Satellite analysis and documented environmental incidents

A London‑based conflict‑environment monitor has used satellite imagery and open-source reporting to catalogue nearly 300 environmental incidents linked to the campaign so far. One early case, recorded on March 5 during the operation known as Epic Fury, involved a struck Iranian vessel that produced a fuel slick close to a protected marine area.

Investigators caution their tally is almost certainly an undercount because internet restrictions and limited satellite access constrain verification. Officials and researchers say priority must be placed on identifying wreck sites, mapping fuel releases and assessing ongoing leaks to target cleanup and mitigation.

Implications for coastal communities and desalination plants

The coastal economies and public utilities of Gulf states are also vulnerable to the conflict’s environmental side effects. In the United Arab Emirates, for example, large‑scale desalination provides the majority of municipal freshwater, and contamination events could disrupt production or increase treatment costs.

Fishing communities would face immediate losses from reefs and seagrass damage, and the longer recovery of shallow Gulf waters—known for slow exchange with the open ocean—could extend ecological and economic impacts for years.

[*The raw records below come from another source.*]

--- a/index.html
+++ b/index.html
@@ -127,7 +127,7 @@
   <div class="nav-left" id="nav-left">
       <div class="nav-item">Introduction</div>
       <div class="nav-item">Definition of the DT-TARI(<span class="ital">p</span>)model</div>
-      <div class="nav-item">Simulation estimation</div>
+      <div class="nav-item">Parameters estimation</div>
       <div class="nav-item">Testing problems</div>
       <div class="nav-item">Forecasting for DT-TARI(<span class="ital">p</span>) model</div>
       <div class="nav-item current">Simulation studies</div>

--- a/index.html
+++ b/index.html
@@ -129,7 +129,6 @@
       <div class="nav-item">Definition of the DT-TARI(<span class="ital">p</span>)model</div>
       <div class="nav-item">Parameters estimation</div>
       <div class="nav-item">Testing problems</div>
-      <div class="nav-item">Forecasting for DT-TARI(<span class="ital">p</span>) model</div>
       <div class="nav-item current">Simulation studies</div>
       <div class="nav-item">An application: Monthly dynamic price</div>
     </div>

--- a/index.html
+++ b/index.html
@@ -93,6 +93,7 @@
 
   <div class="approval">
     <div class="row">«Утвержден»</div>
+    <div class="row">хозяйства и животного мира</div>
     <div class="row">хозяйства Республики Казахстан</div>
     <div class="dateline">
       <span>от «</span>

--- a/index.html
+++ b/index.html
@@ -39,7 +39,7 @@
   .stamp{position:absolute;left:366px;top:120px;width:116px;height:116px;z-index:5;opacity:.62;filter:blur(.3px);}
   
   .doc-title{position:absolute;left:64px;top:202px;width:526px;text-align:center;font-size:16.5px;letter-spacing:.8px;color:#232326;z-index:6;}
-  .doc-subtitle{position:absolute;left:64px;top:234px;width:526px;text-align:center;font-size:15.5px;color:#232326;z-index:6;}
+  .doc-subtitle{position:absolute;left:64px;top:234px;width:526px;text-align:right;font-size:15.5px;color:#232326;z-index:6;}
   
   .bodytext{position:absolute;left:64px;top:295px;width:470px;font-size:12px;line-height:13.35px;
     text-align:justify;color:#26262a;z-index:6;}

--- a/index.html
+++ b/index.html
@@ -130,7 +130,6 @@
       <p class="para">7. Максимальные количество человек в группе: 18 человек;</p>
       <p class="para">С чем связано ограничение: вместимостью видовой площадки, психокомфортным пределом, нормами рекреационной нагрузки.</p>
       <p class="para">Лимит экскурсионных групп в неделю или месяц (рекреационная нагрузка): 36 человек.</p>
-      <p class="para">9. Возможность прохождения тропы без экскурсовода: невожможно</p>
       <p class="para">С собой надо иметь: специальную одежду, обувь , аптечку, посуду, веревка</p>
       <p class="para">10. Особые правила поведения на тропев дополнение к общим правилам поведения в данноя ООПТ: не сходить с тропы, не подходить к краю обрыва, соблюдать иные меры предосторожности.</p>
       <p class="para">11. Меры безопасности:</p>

Experts underline that people as well as wildlife depend on a healthy Gulf for food, water and coastal protection.

Scientists and conservation groups are urging governments and naval actors to adopt risk‑reduction measures, including careful routing of military exercises and greater transparency about spills and wrecks. They also call for increased international monitoring capacity so satellite and acoustic data can be shared quickly with environmental responders.

Long‑term recovery in the shallow, warm waters of the Persian Gulf is likely to be slow if habitat integrity is compromised, researchers say, and the lessons of previous conflicts—when deliberate and accidental oil releases produced multi‑year damage—remain relevant today. Continued monitoring, rapid incident reporting and coordinated mitigation will be essential to limit harm to marine species, coastal ecosystems and the human communities that rely on them.